School lunch is typically highly processed, mass-produced and energy intensive. It essentially does the same thing as fast-food chains – serve a lot of people quickly and cheaply. All the while, a lesson is being taught to a growing nation of children: Eat quickly, get back to work soon, eat whatever we serve you and know nothing about where it came from or what it really costs. Food is purchased from a wonderfully mechanized agribusiness operation, harvested, processed, and shipped by machines, and finally cooked and served in a centralized, mechanical fashion.
But lost is an increasingly critical appreciation for ecological and nutritional understanding. Worse yet, many schools couldn’t serve sustainably produced food even if they wanted to.
“The facilities in many schools are not currently set up to prepare and serve fresh food,” said Lisa Bennett, communications director of the Center for Ecoliteracy. This kind of disconnect between trying to teach students to eat healthy and respect the environment presents a serious challenge when asking them to consume a school lunch that does quite the opposite.

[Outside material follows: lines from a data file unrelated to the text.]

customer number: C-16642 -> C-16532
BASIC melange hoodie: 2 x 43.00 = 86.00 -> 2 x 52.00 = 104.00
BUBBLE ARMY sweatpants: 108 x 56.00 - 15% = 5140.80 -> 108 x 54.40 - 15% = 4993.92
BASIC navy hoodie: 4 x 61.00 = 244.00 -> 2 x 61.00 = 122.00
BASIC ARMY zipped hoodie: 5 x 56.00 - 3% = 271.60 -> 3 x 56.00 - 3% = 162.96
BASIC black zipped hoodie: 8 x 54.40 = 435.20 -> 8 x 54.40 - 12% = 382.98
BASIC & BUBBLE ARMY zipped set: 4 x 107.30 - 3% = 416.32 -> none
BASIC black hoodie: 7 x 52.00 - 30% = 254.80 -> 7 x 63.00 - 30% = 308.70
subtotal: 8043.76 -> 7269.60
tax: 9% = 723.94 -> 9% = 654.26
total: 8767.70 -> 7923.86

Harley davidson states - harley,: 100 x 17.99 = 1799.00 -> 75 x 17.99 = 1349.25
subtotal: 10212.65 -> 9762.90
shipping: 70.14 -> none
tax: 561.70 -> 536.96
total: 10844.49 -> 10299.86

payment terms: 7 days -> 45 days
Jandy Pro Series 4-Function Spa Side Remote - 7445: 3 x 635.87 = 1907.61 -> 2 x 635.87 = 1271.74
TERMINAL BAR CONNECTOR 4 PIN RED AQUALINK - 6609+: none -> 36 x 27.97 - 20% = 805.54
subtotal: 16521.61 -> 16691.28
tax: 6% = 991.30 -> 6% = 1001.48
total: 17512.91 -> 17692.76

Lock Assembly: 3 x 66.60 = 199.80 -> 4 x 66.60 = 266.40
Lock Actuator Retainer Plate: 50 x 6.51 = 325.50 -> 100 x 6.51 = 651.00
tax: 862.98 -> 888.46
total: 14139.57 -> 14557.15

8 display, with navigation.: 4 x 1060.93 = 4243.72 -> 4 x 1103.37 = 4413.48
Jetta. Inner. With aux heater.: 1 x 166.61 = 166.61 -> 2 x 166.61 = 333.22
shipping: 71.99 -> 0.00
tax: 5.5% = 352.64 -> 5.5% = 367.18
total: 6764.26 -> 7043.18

It’s time to think about how schools can practice in the lunchroom what they preach in the classroom, to envision a school lunch program that is both healthy and ecologically sustainable. Through the School Garden Project of Lane County, students don’t just eat food at school, they grow it. The project currently focuses on garden education (and harvesting) sessions, but Executive Director Jared Pruch hopes to change that in the future.
“I would love to see large and functional gardens at schools that we’d be able to use for lunches,” Pruch said. SGP attempts to deal with the problem of “mystery meat” from an environmentalist, more health-conscious perspective. “Studies have found students are about six times more likely to eat food they grow themselves … and parents really appreciate us being able to get kids to eat things like kale,” Pruch said.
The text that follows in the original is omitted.